Ceci entrainera probablement des conséquences considérables et parfois irréparables concernant les joueurs professionnels dont les gains peuvent être de plusieurs centaines de milliers d’euros (mais ont-ils provisionné leur impôt et leurs charges sociales ?).

Concernant les joueurs dits "amateurs", l’enjeu est réel également mais la défense peut-être plus aisée. Alors que le joueur professionnel fait par nature profession du jeu de poker, le joueur amateur pourrait arguer d’une autre occupation lucrative renvoyant au rang de simple loisir le poker qu’il pratique.

Il n’en reste pas moins que chaque joueur professionnel ou non, devrait analyser sa propre situation afin de déterminer son risque fiscal :

  • Loisir dont les profits/pertes éventuels ne devraient pas être taxés,
  • Activité entrant dans le champ des BNC.

En effet, dans ce dernier cas, le joueur devra :

  • Soumettre son activité à la tenue d'une comptabilité précise,
  • Dans l'idéal, obtenir validation de cette comptabilité par un Centre de gestion agréé (afin d'éviter une majoration de 25% du bénéfice réalisé),
  • Déclarer son résultat BNC avec ses éventuels autres revenus chaque année, pour déterminer l’impôt dû mais également les charges sociales.

Bien entendu, le joueur régulièrement perdant (c’est la majorité) pourrait faire de même et ainsi déduire le déficit BNC constaté sur des bénéfices de même nature, ultérieurement.

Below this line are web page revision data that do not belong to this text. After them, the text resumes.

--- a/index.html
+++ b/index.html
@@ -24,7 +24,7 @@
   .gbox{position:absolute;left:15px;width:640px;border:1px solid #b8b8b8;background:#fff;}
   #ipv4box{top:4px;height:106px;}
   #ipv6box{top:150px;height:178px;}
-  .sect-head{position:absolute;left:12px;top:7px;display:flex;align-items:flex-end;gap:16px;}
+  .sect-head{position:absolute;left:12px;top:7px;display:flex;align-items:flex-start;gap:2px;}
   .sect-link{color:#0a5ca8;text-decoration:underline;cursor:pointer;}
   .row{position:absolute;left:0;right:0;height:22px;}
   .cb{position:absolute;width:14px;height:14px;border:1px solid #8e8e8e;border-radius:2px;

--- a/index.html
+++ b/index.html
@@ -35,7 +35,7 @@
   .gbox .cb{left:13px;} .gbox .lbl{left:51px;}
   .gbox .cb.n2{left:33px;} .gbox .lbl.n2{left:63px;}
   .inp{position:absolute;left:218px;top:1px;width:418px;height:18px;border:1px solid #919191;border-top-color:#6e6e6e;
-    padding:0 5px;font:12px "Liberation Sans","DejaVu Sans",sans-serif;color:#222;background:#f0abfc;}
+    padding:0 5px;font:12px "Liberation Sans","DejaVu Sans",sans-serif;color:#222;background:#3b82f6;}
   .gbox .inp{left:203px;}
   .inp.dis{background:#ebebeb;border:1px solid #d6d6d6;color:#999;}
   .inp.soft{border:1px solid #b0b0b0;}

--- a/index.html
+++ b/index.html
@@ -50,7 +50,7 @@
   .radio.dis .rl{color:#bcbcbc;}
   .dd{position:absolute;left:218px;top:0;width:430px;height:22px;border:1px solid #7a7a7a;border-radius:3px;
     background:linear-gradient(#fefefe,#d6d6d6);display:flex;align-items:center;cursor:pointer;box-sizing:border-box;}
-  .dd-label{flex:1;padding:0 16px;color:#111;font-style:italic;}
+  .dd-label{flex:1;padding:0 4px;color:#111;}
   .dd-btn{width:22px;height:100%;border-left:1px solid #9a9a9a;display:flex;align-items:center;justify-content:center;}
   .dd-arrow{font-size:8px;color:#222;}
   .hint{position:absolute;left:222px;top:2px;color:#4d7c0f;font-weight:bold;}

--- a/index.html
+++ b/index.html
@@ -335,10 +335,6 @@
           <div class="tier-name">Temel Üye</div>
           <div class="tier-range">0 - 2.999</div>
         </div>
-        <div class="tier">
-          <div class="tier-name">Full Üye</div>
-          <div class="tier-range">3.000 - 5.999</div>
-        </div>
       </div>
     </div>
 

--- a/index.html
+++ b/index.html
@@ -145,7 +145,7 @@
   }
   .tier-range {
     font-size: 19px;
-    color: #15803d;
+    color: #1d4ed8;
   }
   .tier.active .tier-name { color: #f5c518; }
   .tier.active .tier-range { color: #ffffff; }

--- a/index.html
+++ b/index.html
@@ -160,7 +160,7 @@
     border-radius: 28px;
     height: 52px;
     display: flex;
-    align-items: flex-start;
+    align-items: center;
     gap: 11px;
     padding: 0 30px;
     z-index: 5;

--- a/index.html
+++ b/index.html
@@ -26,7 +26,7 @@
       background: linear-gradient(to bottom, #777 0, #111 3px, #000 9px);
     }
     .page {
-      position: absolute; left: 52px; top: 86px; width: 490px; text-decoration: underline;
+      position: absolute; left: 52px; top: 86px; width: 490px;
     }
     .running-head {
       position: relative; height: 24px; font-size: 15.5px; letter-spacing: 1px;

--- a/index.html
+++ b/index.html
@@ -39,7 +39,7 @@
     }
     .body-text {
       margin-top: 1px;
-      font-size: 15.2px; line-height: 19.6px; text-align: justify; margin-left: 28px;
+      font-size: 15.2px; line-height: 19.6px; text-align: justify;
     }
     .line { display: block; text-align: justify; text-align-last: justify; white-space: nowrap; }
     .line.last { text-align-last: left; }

Enfin, concernant le risque fiscal, il est utile d’indiquer que si l’administration parvenait à justifier que le joueur de poker contrôlé exerce une activité entrant dans le champ des BNC, elle appliquerait la procédure fiscale liée aux activités occultes (non déclarées jusqu’alors) dont les conséquences suivent :

  • Taxation d’office du résultat,
  • Majoration de 25% du bénéfice reconstitué par les services fiscaux (pour absence de gestion du dossier par un Centre de gestion agrée),
  • Majoration de 80% des impositions pour exercice d’une activité occulte,
  • Mise en œuvre d’intérêts de retard au taux actuel de 4,8% par mois,
  • Droit pour l’administration de contrôler et redresser les résultats sur les dix dernières années.

Devant de telles conséquences, il est recommandé de s’assurer ne pas être soumis aux BNC suite à certains profits liés au poker.

Dernière remarque, le montant des profits générés ne constitue qu’un critère parmi d’autres dans la qualification de BNC.

D’autres indices entrent en ligne de compte (autre activité professionnelle, temps et modalité de jeu, etc.).